Feed for category: bips
Self Balancing Between Excessively Low/High Fees and Block Size
A new BIP being discussed on the Bitcoin-dev mailing list is aiming at making variable Bitcoin block size depending on the fee the sender is willing to pay, the BIP is aiming at making the block space small, decrease the impact of spam transactions, balancing fees with smaller fees increasing in a higher percentage than higher fees, allow larger block size if the sender is willing to pay for it, allow wallets to display the amount, and price, of free block space left and allow senders to have more control on their fee/priority structure.
[BIP Proposal] Peer to Peer Message Transport Protocol V2

Peer to Peer messaging is already applied in Bitcoin courtesy of BIP 151, but the current way it is applied is inefficient and insecure, currently messages transported are non-encrypted so message tampering, block delay attacks and BGP hijacks are all valid threats using man in the middle attacks. A new BIP is aiming at adding opportunistic encryption using ChaCha20 as a cipher and Poly1305 as a message authentication code, which has been lately getting adopted in many state of the art protocol encryption schemes such as Wireguad and tinyssh.

The computation power required for encrypting and authenticating a message using these algorithms would be almost as much the current double-SHA256 checksum.

The Great Consensus Cleanup
The great consensus cleanup is a new BIP suggested by developer Matt Corallo to address different issues in the current Bitcoin consensus, the new set of consensus changes aim at reducing complexity of Bitcoin implementations, improving worst-case validation times and fixing vulnerabilities like timewarp.
Signatures of Messages Using Bitcoin Private Keys
The processing of signing messages with Bitcoin private keys with P2PKH addresses is a fairly known one but with the introduction of segwit, with its bech32 and P2SH forms, it is unclear how to distinguish these three addresses, a new BIP was proposed by developer Christopher Gilliard intending to set a standard for messages to be signed and verified by different clients.
Simple Proof of Reserves Transactions

Proof-of-reserve transactions are transactions provided by a certain custodian to prove ownership for an amount of funds. For example, lets say an Exchange currently holds 30 thousand Bitcoins on behalf of its users, if anything happens to the exchange, say a hack, the exchange might need to prove to its customers that their Bitcoin is in safe hands, currently any company that wants to perform a proof-of-reserve must do it in its own way and accordingly, their users have to understand the construction to be able to verify it, this makes the process not very common among custodian companies as it’s both tiresome and would require educating their users on technical terms.

A new BIP was proposed as a way to formalize a standard format for constructing these proofs, making it easier for custodians and users with existing wallet infrastructures to understand these proofs. Proofs are formatted as a regular Bitcoin transaction with small differences. This transaction must be unspendable as its sole purpose is to demonstrate the availability of the funds, not spending them. The proof must be linked to the issuer, preventing custodians from just copying other custodians’ proofs.

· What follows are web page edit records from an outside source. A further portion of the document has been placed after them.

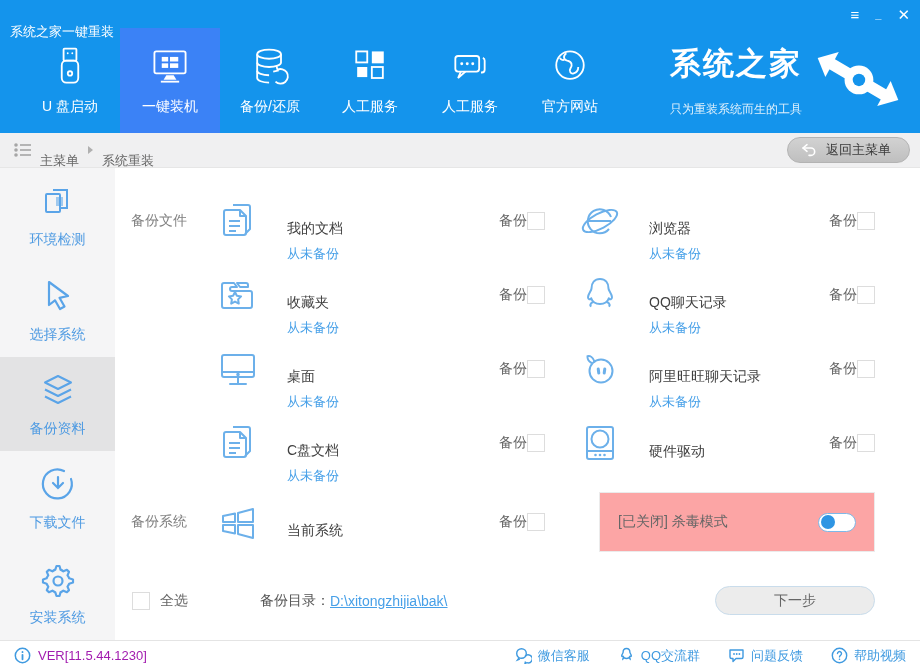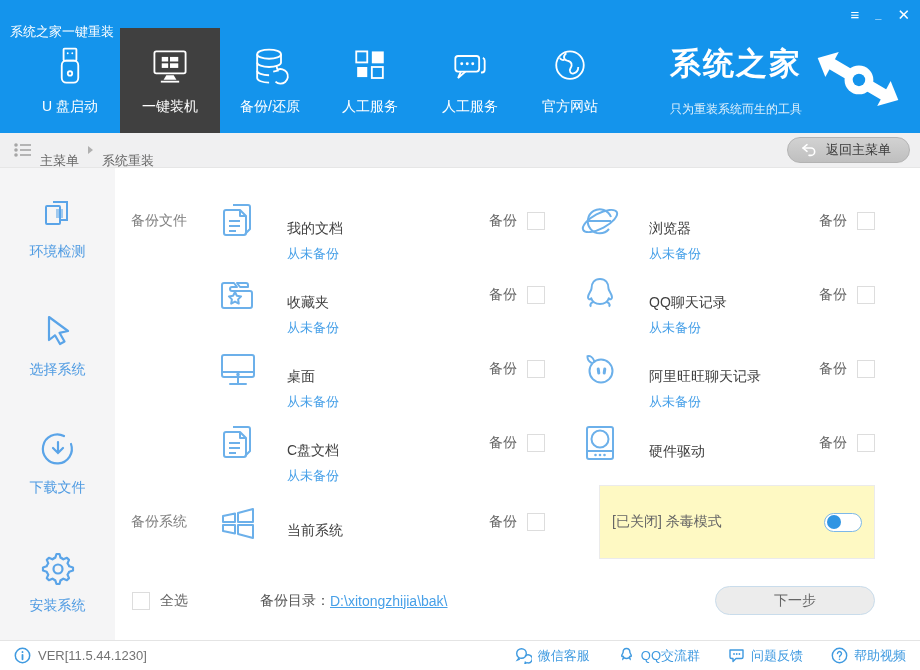--- a/index.html
+++ b/index.html
@@ -15,7 +15,7 @@
   
   .navbar { height:105px; background:#1494ec; display:flex; align-items:stretch; padding-left:20px; }
   .nav-item { width:100px; display:flex; flex-direction:column; align-items:center; justify-content:center; gap:9px; color:#fff; cursor:pointer; }
-  .nav-item.selected { background:#404040; }
+  .nav-item.selected { background:#3b82f6; }
   .nav-item .nav-label { font-size:14px; white-space:nowrap; }
   .nav-icon { width:46px; height:44px; }
   .nav-icon svg { width:100%; height:100%; }

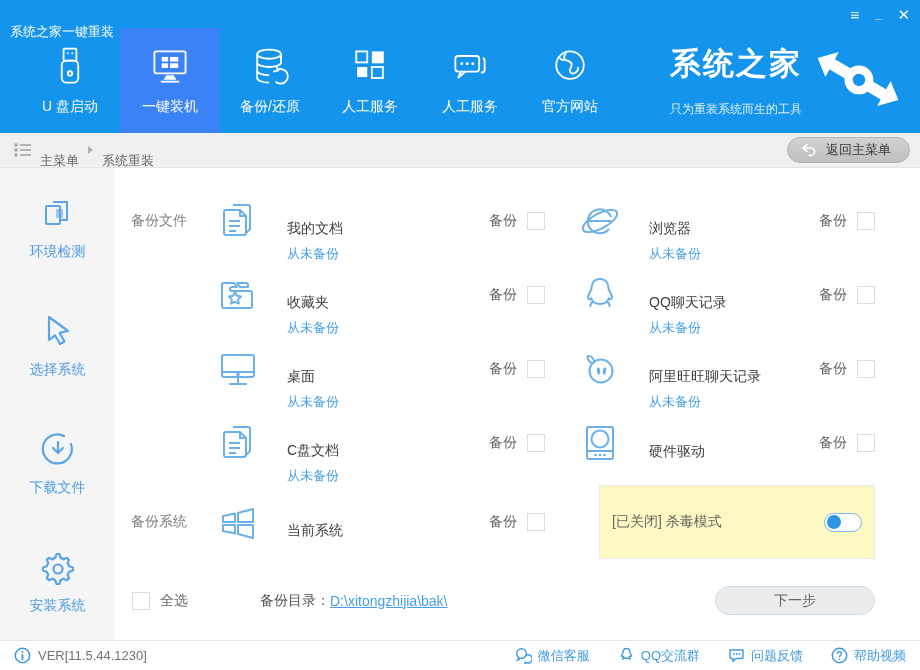--- a/index.html
+++ b/index.html
@@ -53,7 +53,7 @@
   .item-text { display:flex; flex-direction:column; gap:7px; }
   .item-name { font-size:14px; color:#404040;margin-top:40px; }
   .item-status { font-size:13px; color:#47a0e8; min-height:15px; }
-  .bak-group { margin-left:auto; display:flex; align-items:center; gap:10px; }
+  .bak-group { margin-left:auto; display:flex; align-items:center; }
   .bak-label { font-size:14px; color:#666; }
   .checkbox { appearance:none; -webkit-appearance:none; width:18px; height:18px; border:1px solid #ddd; background:#fff; cursor:pointer; margin:0; }
 

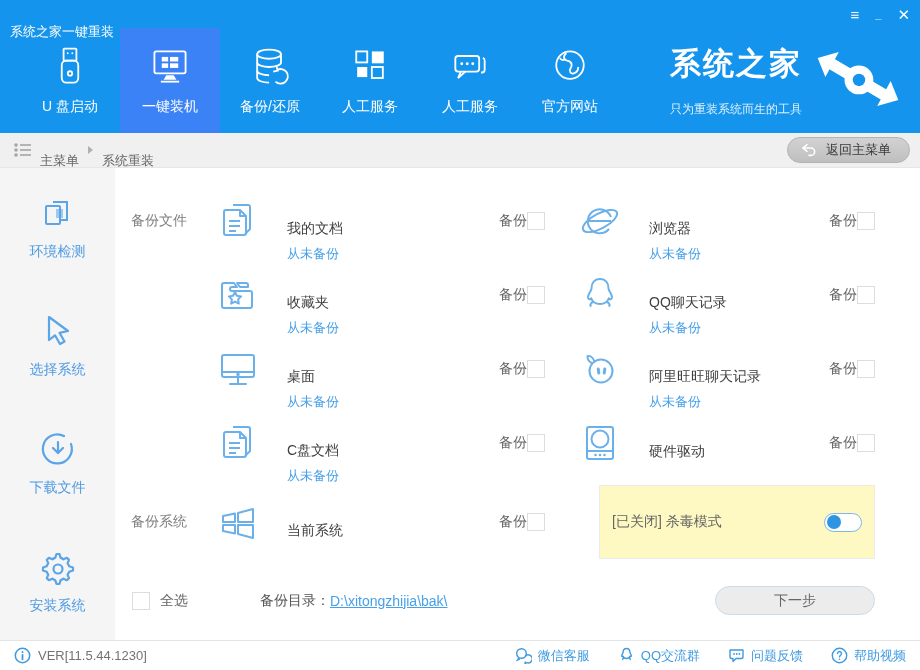--- a/index.html
+++ b/index.html
@@ -241,6 +241,16 @@
       </span>
       <span class="side-label">选择系统</span>
     </div>
+    <div class="side-item selected">
+      <span class="side-icon">
+        <svg viewBox="0 0 40 40" fill="none" stroke="#5aa4e8" stroke-width="2" stroke-linejoin="round">
+          <path d="M20 6 L33 12.5 L20 19 L7 12.5 Z"></path>
+          <path d="M7 19.5 L20 26 L33 19.5"></path>
+          <path d="M7 26.5 L20 33 L33 26.5"></path>
+        </svg>
+      </span>
+      <span class="side-label">备份资料</span>
+    </div>
     <div class="side-item">
       <span class="side-icon">
         <svg viewBox="0 0 40 40" fill="none" stroke="#5aa4e8" stroke-width="2.2" stroke-linecap="round">

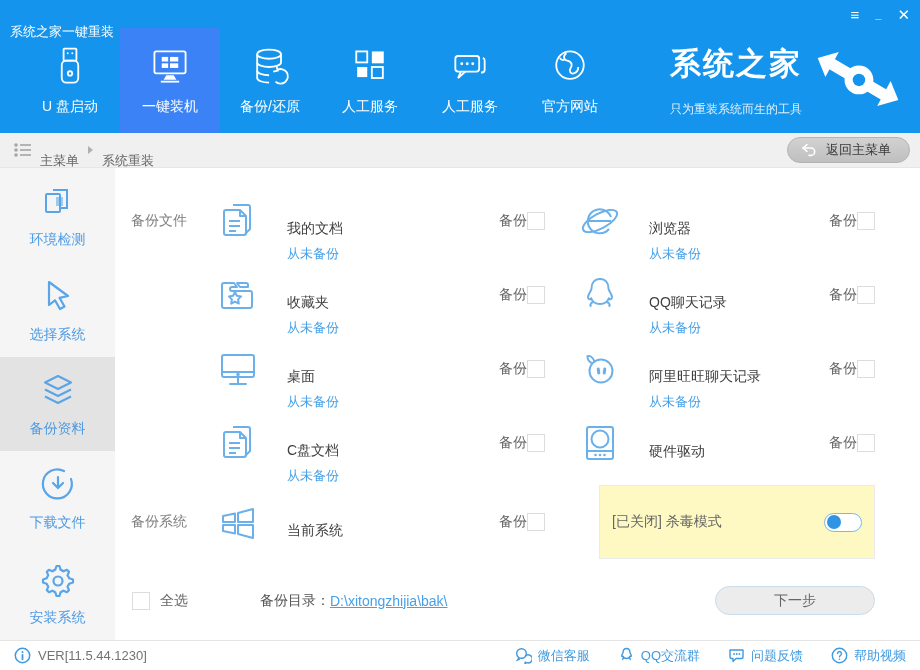--- a/index.html
+++ b/index.html
@@ -57,7 +57,7 @@
   .bak-label { font-size:14px; color:#666; }
   .checkbox { appearance:none; -webkit-appearance:none; width:18px; height:18px; border:1px solid #ddd; background:#fff; cursor:pointer; margin:0; }
 
-  .toggle-panel { margin-left:22px; width:290px; height:74px; background:#fef9c3; border:1px solid #ebebeb; display:flex; align-items:center; padding:0 12px; }
+  .toggle-panel { margin-left:22px; width:290px; height:60px; background:#fca5a5; border:1px solid #ebebeb; display:flex; align-items:center; padding:0 18px; }
   .toggle-label { font-size:14px; color:#666; }
   .toggle { margin-left:auto; width:38px; height:19px; border:1px solid #7db8e8; border-radius:10px; background:#fff; position:relative; cursor:pointer; }
   .toggle .knob { position:absolute; left:2px; top:1.5px; width:14px; height:14px; border-radius:50%; background:#2f95e3; }

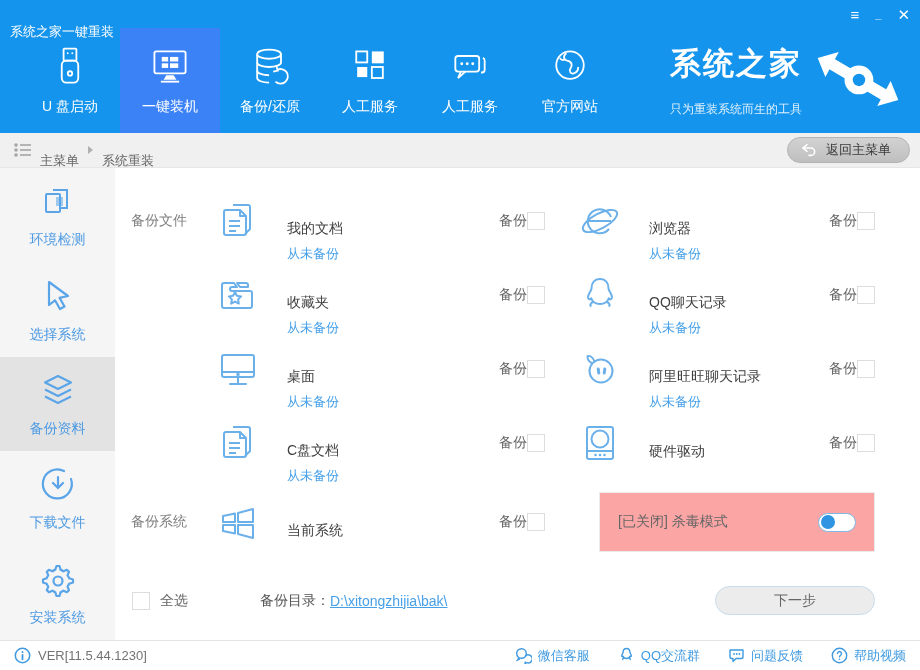--- a/index.html
+++ b/index.html
@@ -72,7 +72,7 @@
 
   
   .footer { height:30px; border-top:1px solid #e4e4e4; display:flex; align-items:center; padding:0 14px; background:#fff; }
-  .version { display:flex; align-items:center; gap:7px; font-size:13px; color:#737373; }
+  .version { display:flex; align-items:center; gap:7px; font-size:13px; color:#a21caf; }
   .footer-links { margin-left:auto; display:flex; align-items:center; gap:28px; }
   .footer-link { display:flex; align-items:center; gap:6px; font-size:13px; color:#3f9ae0; cursor:pointer; }
   .fico { width:17px; height:17px; }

BIP 322: Generic Signed Message Format

Message signing and verification is one of the quirks included in Bitcoin clients, although it isn’t used as much, this quirk can help you in different situations like proving the ownership of an address, proving a payment to a real world vendor or like a simple proof of an anonymous identity and avoiding fraud.

Currently this only works with P2PKH addresses (legacy addresses starting with a 1), leaving out a standard way to do it with P2SH or any different type of segwit addresses. Note that there exist some non-standard implementations with limited functionnality.

Bustapay: a practical sender/receiver coinjoin protocol

One of the main features intended for Bitcoin in the future is a native support for multisig payments and coinjoins, they are currently supported by the Blockchain but not in a native way and as such they do not have as much efficiency and privacy as desired. This is going to be the main focus of the next major update in Bitcoin, changing the signature scheme to Schnorr Signatures.

As a simplified alternative to Pay-to-Endpoint (P2EP - Pay-to-Endpoint), developer Ryan Havar proposed a BIP for a new coinjoins protocol that does not need changes to the current Bitcoin consensus and provides a simple, practical way to make coinjoin transactions that are indistinguishable from normal ones.